Datum: Dienstag, 5. Juli 2016, 18–19.30 Uhr (anschliessend Apéro)

Ort: Zentrum für Demokratie Aarau (ZDA), Villa Blumenhalde, Küttigerstrasse 21, 5000 Aarau (Wegbeschreibung)

Freier Eintritt, keine Anmeldung

Weitere Informationen:

Flyer Podiumsdiskussion

[1] Anforderungen an die Gültigkeit von Volksinitiativen. Prüfung des Reformbedarfs. Bericht der Staatspolitischen Kommission des Ständerates vom 20. August 2015:

Die fünf Änderungsvorschläge der Staatspolitischen Kommission des Ständerats

Der erste Änderungsvorschlag betrifft die Ungültigkeit von Initiativen. Ungültig sind Initiativen nach gegenwärtigem Recht dann, wenn sie die Einheit der Materie oder der Form verletzen respektive nicht mit dem zwingenden Völkerrecht vereinbar sind. Die SPK-S schlägt vor, auch rückwirkende Initiativen für ungültig zu erklären. Ein Beispiel dafür ist die Volksinitiative “Millionen-Erbschaften besteuern für unsere AHV” (abgelehnt am 14.06.2015), die vorsah, dass Schenkungen rückwirkend ab dem 1. Januar 2012 steuerbar würden. Die Kommission begründet ihren Vorschlag mit der Rechtsunsicherheit, die durch rückwirkende Bestimmungen entstehe.
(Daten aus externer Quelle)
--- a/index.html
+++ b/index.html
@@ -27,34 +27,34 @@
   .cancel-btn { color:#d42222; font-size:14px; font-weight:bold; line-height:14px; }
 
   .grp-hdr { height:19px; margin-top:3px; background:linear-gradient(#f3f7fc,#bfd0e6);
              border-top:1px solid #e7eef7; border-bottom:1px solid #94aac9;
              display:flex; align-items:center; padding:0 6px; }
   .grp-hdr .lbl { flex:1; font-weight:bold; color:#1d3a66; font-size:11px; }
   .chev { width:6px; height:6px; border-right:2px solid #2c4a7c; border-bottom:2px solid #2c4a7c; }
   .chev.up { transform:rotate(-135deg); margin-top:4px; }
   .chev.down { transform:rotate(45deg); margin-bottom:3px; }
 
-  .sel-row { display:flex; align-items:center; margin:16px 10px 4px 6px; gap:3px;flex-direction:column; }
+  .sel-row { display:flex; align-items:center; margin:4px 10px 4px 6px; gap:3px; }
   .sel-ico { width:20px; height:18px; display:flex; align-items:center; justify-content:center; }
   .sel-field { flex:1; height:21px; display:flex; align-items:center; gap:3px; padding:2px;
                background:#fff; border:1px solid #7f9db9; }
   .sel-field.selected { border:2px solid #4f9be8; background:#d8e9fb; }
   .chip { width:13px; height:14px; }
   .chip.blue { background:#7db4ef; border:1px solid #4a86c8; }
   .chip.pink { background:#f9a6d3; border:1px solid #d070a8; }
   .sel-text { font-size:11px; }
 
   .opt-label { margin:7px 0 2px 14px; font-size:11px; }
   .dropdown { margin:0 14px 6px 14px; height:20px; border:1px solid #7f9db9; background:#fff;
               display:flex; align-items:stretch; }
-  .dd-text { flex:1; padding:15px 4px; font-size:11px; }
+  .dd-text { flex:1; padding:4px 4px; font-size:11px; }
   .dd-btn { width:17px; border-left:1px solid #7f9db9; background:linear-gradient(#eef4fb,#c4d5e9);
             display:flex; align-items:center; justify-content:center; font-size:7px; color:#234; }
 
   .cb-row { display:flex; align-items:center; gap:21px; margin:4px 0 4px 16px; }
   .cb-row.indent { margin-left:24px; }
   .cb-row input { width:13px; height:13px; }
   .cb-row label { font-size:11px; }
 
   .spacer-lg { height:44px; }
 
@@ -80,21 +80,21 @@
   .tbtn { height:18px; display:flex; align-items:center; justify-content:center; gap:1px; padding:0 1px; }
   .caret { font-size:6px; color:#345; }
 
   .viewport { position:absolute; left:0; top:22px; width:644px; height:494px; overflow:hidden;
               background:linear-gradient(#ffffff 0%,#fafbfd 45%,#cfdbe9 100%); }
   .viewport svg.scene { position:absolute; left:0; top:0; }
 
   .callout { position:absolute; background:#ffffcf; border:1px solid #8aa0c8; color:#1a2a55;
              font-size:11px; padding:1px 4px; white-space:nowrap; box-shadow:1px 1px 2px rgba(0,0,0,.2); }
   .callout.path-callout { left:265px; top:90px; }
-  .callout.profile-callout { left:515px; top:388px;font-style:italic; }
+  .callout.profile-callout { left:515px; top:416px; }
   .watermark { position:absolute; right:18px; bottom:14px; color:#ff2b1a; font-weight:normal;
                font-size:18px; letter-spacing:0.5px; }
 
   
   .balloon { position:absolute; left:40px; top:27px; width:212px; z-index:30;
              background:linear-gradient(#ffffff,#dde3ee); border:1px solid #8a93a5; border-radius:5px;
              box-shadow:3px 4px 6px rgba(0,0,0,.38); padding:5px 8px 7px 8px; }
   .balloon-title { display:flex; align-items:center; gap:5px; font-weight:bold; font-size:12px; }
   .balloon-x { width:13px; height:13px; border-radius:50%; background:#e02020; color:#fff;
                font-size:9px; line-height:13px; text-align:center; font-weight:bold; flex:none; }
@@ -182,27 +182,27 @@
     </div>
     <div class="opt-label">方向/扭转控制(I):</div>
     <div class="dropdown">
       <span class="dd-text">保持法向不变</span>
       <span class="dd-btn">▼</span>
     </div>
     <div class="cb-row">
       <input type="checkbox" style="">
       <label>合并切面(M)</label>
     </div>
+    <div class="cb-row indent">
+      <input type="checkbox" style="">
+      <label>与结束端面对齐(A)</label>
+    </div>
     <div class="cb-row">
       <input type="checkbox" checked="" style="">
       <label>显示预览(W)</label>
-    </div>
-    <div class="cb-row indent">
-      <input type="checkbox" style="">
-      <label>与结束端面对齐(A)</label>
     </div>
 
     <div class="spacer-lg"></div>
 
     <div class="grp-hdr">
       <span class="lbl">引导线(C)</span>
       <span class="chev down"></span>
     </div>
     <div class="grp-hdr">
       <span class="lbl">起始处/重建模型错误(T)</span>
Weiter fordert die SPK-S, dass dem Prinzip der Einheit der Materie durch eine Verschärfung der gesetzlichen Definition besser Rechnung getragen werde. Viel zu reden gab diese im Zusammenhang mit der Ecopop-Initiative. Anträge zur Ungültigkeit wurden in diesem Fall jedoch abgelehnt. Die SPK-S macht geltend, dass das Gebot der Einheit der Materie auch bei Verfassungsvorlagen, welche von den Behörden ausgearbeitet werden, gegeben sein muss.

Die dritte Massnahme betrifft die Erscheinungsform der im Februar an der Urne abgelehnten „Durchsetzungsinitiative“. Sie werde, schreibt die Kommission, von mehreren zugezogenen Rechtsexperten, als “nicht legitim oder rechtsmissbräuchlich” kritisiert, andere erachteten sie als zulässig. Die Kommission schlägt darum besondere Fristen für Durchsetzungsinitiativen vor, so dass verhindert werden kann, dass sich der Gesetzgeber bereits mit einer neuen Volksinitiative zum selben Thema auseinandersetzen muss, während er noch mit Umsetzung der ursprünglichen Initiative beschäftigt ist.

Der vierte Änderungsvorschlag sieht eine Ausdehnung der Vorprüfung durch die Bundeskanzlei auf materielle Fragen vor. Im Gegensatz zur zwingenden formellen Vorprüfung soll die materielle Vorprüfung von den Initianten fakultativ in Anspruch genommen werden können. Deren Ergebnis wäre völlig unverbindlich.

Als fünfte Massnahme schlägt die SPK-S vor, dass indirekte Gegenvorschläge der Bundesversammlung künftig im Abstimmungsbüchlein publiziert werden sollen.


Referenzen:

  • Bernard Degen (2015). “Volksinitiative“, in: Historisches Lexikon der Schweiz, 2015.

  • Georg Kreis (2016). “Die Volksinitiative – eine historische Altlast?”, in: Georg Kreis (Hrsg.), Reformbedürftige Volksinitiative. Verbesserungsvorschläge und Gegenargumente, Verlag Neue Zürcher Zeitung, S. 16ff.